In the latter part of the eighteenth century and the early years of the nineteenth, cattle-breeders in Lincolnshire bought medium-sized red Shorthorn (also called Durham) cattle from the counties of Durham and Yorkshire, and cross-bred these with the local large draught cattle. One such breeder was Thomas Turnell of Wragby, who well before the end of the century had a herd of cherry-red short-horned cattle of medium size, fast-growing and quick to put on weight; they were known as 'Turnell Reds'. Cattle of this type soon acquired a good reputation; from 1822 they were registered in Coates's Shorthorn herd-book. In 1895 a breed society, the Lincoln Red Shorthorn Association, was formed, and within a year had published its own herd-book. By the 1920s the Lincoln Red Shorthorn was the second-most numerous registered breed in the country.

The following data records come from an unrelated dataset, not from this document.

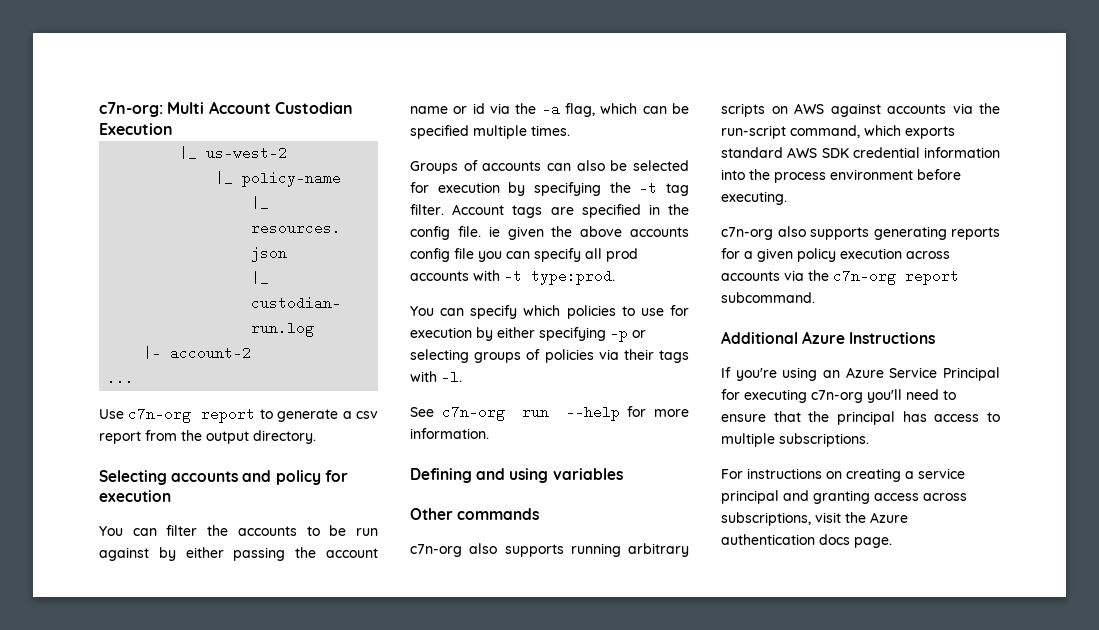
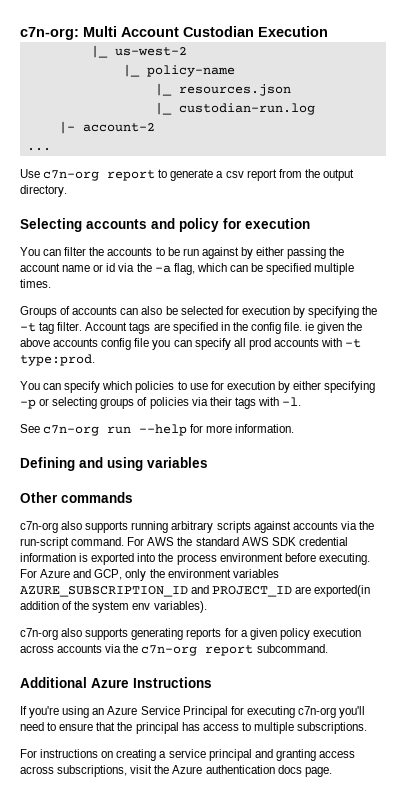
[771,103,824,114] on AWS -> (251, 527) none
[790,125,955,139] command, which exports -> [71,537,193,546] command. For AWS the
(1000, 152) none -> [79,553,135,565] is exported
(787, 198) none -> [20,569,279,581] [20,585,371,597] [20,601,207,613] For Azure and GCP, only the environment variables AZURE_SUBSCRIPTION_ID and PROJECT_ID are exported(in addition of the system env variables).

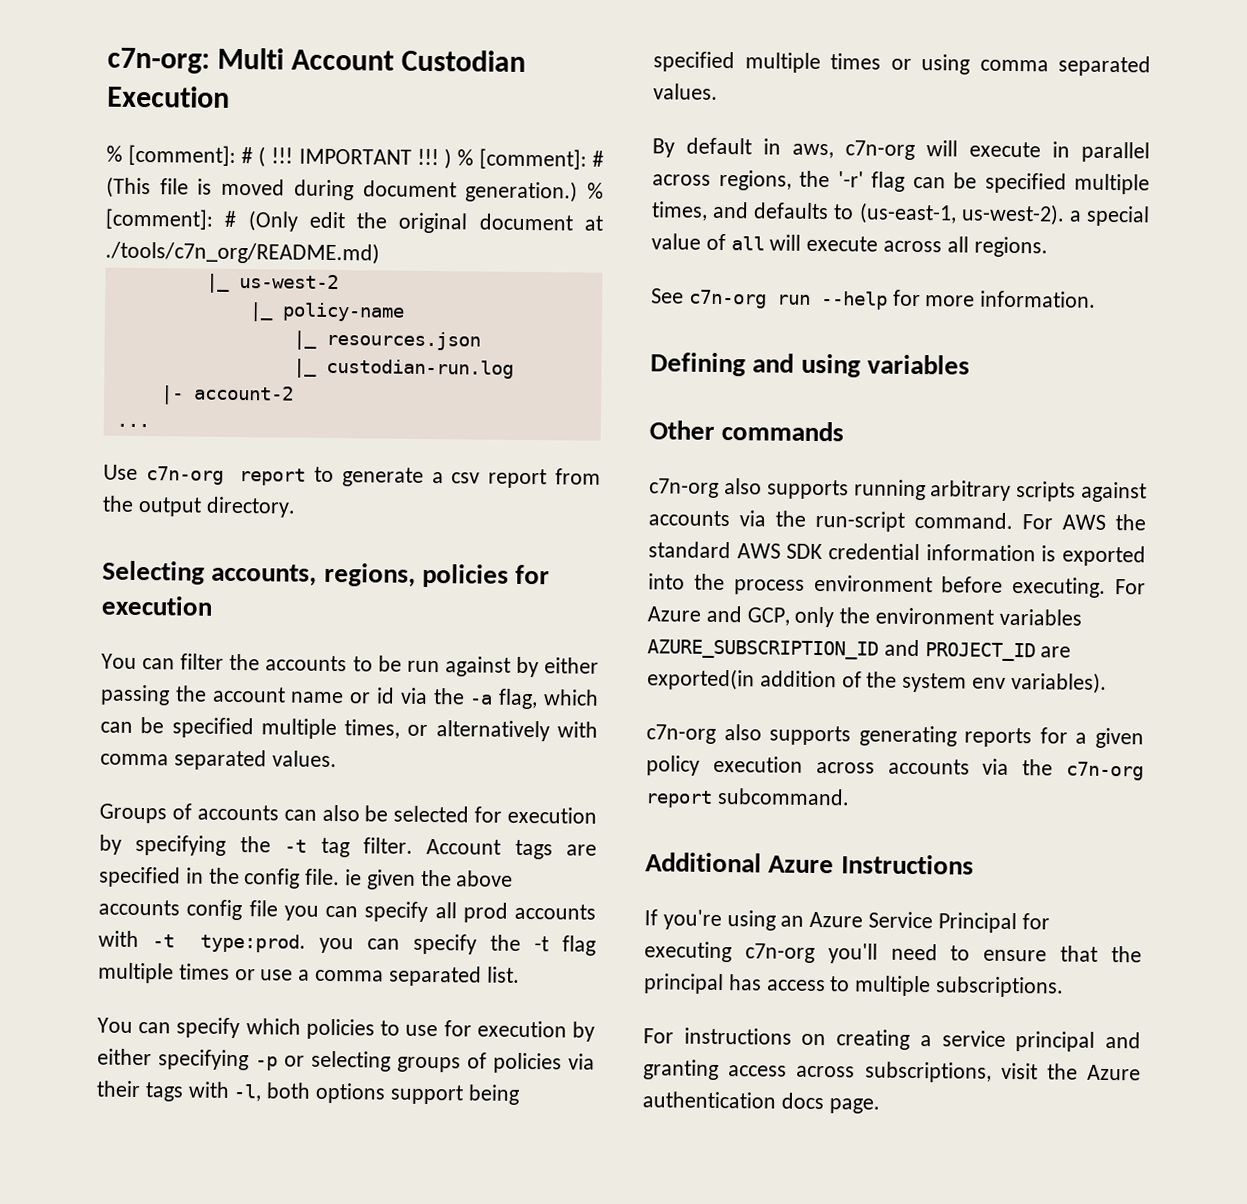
(328, 31) none -> [106,144,605,170] [106,176,604,203] [105,208,603,234] [105,240,380,265] // % [comment]: # ( !!! IMPORTANT !!! ) % [comment]: # (This file is moved during document generation.) % [comment]: # (Only edit the original document at ./tools/c7n_org/README.md)
[86,218,219,232] accounts and policy -> [211,562,509,588] accounts, regions, policies
[20,279,51,288] times. -> [344,719,598,742] [100,749,337,771] times, or alternatively with comma separated values.
(95, 360) none -> [319,933,596,956] [98,962,520,987] you can specify the -t flag multiple times or use a comma separated list.
[282,397,302,406] -l. -> [233,1082,520,1105] [653,51,1151,77] [653,83,718,100] [652,137,1150,163] [652,169,1150,195] [651,201,1150,227] [651,233,1048,258] -l, both options support being specified multiple times or using comma separated values. // By default in aws, c7n-org will execute in parallel across regions, the '-r' flag can be specified multiple times, and defaults to (us-east-1, us-west-2). a special value of all will execute across all regions.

From the beginning of the Second World War until about 1956, a breeder name Eric Pentecost worked to introduce the polled gene to the breed while retaining its other characteristics; he first used a Red Poll bull, and later made use of Aberdeen Angus bulls, both black and red. The polled stock was first shown in 1956, and took several prizes; in the same year a polled Lincoln bull was licensed by the Ministry of Agriculture.

They are now present in a number of countries around the world. These cattle were imported into Australia over 100 years ago and the Lincoln Red Cattle Society (Aust) was formed in 1971 with one registered herd.

== Characteristics ==

Lincoln Red cattle are a very dark red in colour that reduces the likelihood of sunburn and cancer. They do not have horns. They may be polled and are noted for their docility and an ability to thrive under all conditions.